Самарин предложил дяде Пете стул, поскрипел сапогами.
- «Парабеллум» у Мишки украли, а кто - неизвестно.
- «Парабеллум»? - Дядя Петя даже привстал от удивления. Белесые брови сомкнулись на переносице.- С обоймой?
По-прежнему теребя тесемку, Волков подтвердил:
- С ней.
- На кой же прах ты приволок его?
- На память. Из той самой «пушки» фриц три раза подряд в меня лупанул, но пуля только мочку задела.- Волков притронулся к уху, на котором был шрамик.- Кровищи, доложу вам, как на скотобойне было!
- Вот оно что! - Произнес дядя Петя.- Для памяти мог бы что-нибудь другое взять.

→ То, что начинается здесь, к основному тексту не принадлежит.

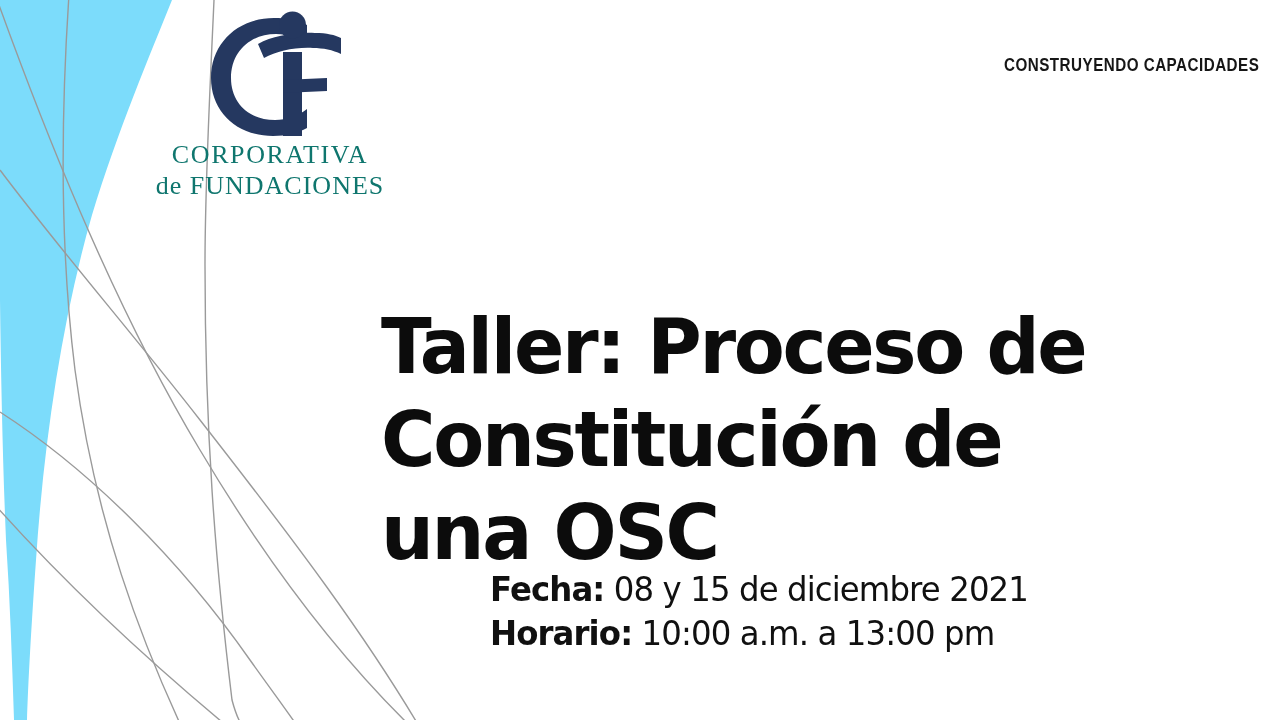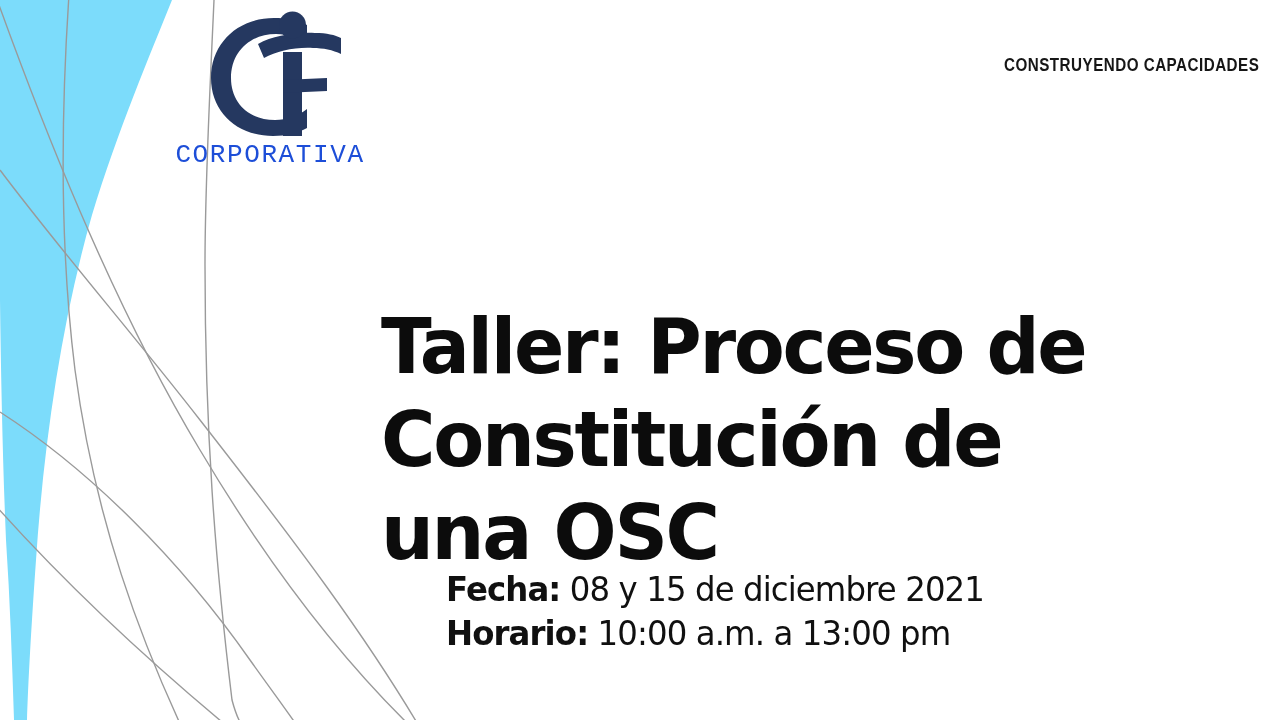"CORPORATIVA" #cif-wordmark { color: #1d4ed8 -> #0f766e; font-family: Liberation Mono, monospace -> Liberation Serif, serif }
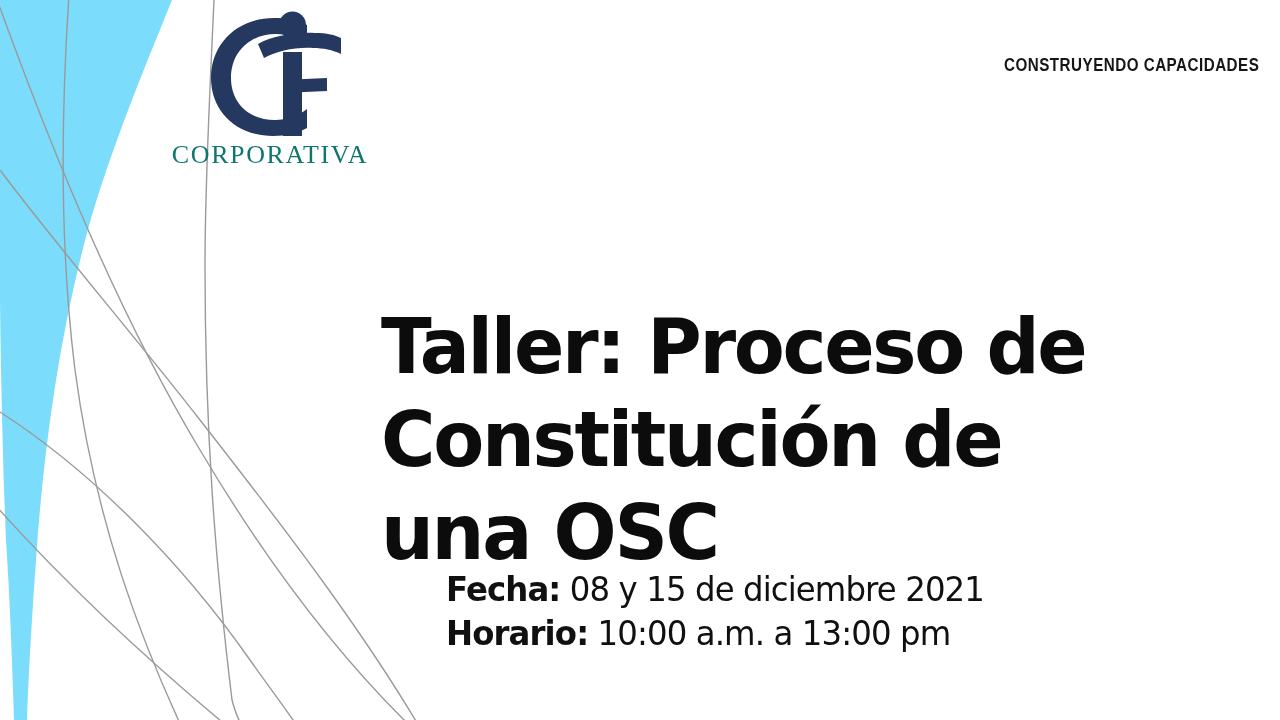"de FUNDACIONES" div.cif-line2 { html: none -> <div>de FUNDACIONES</div> }
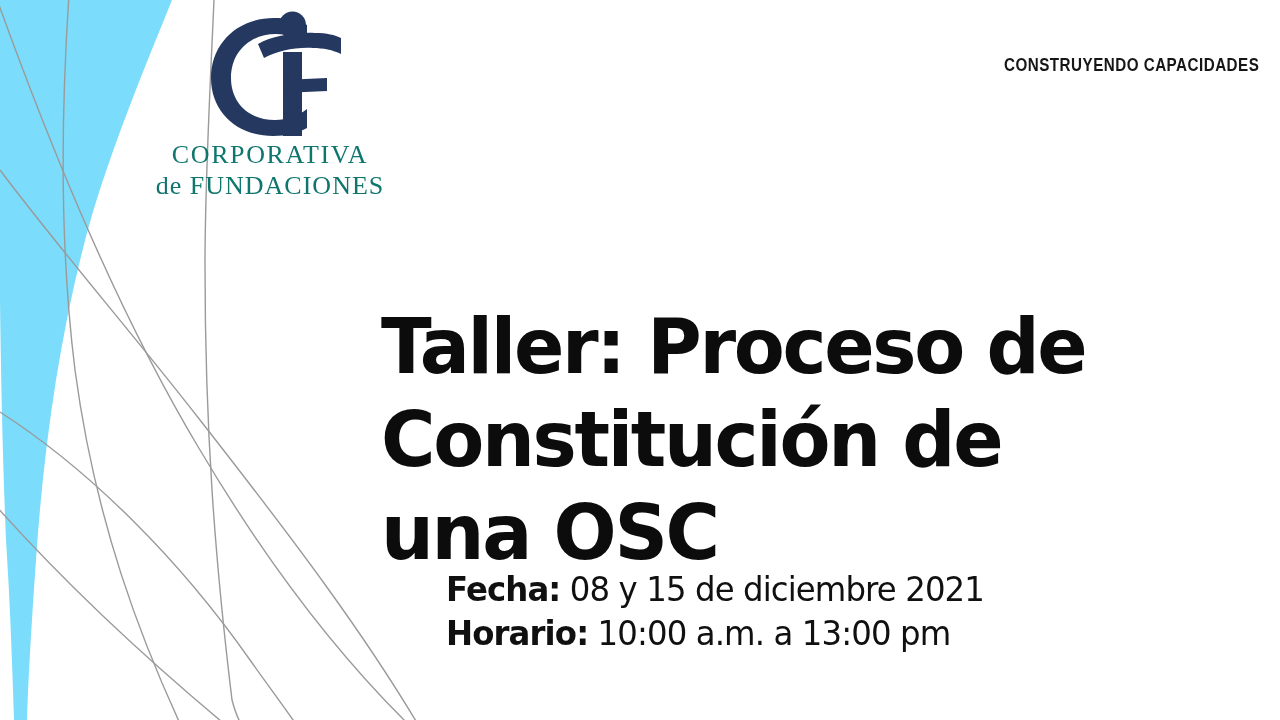"Fecha: 08 y 15 de" #details { left: 404px -> 448px }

Я не согласился с дядей Петей. Во время войны я не раз и не два держал «парабеллумы» и «вальтеры» в руках и даже палил из них, но только по самодельным, неподвижным мишеням. Чаще всего это случалось в те немногие дни, когда немцы отрывались от нас, и мы, если не было приказа наступать, на всю катушку использовали нежданный и негаданный отдых: латали гимнастерки, стирали носовые платки, подворотнички, портянки, жарили в самодельных вошебойках одежду, подстригались у ротного парикмахера, короче говоря, за несколько часов успевали сделать то, на что в другое время не хватило бы и суток. Умудрялись выкроить полчасика и для прочих дел. Сердцееды заигрывали с местными девушками, любители покемарить устраивались где-нибудь в тенечке и, защитив лицо от мух, посапывали в обе ноздри, а я отправлялся в ближайший лесок. Нацепив на сук пустую консервную банку, мы с молодыми солдатами упражнялась в стрельбе.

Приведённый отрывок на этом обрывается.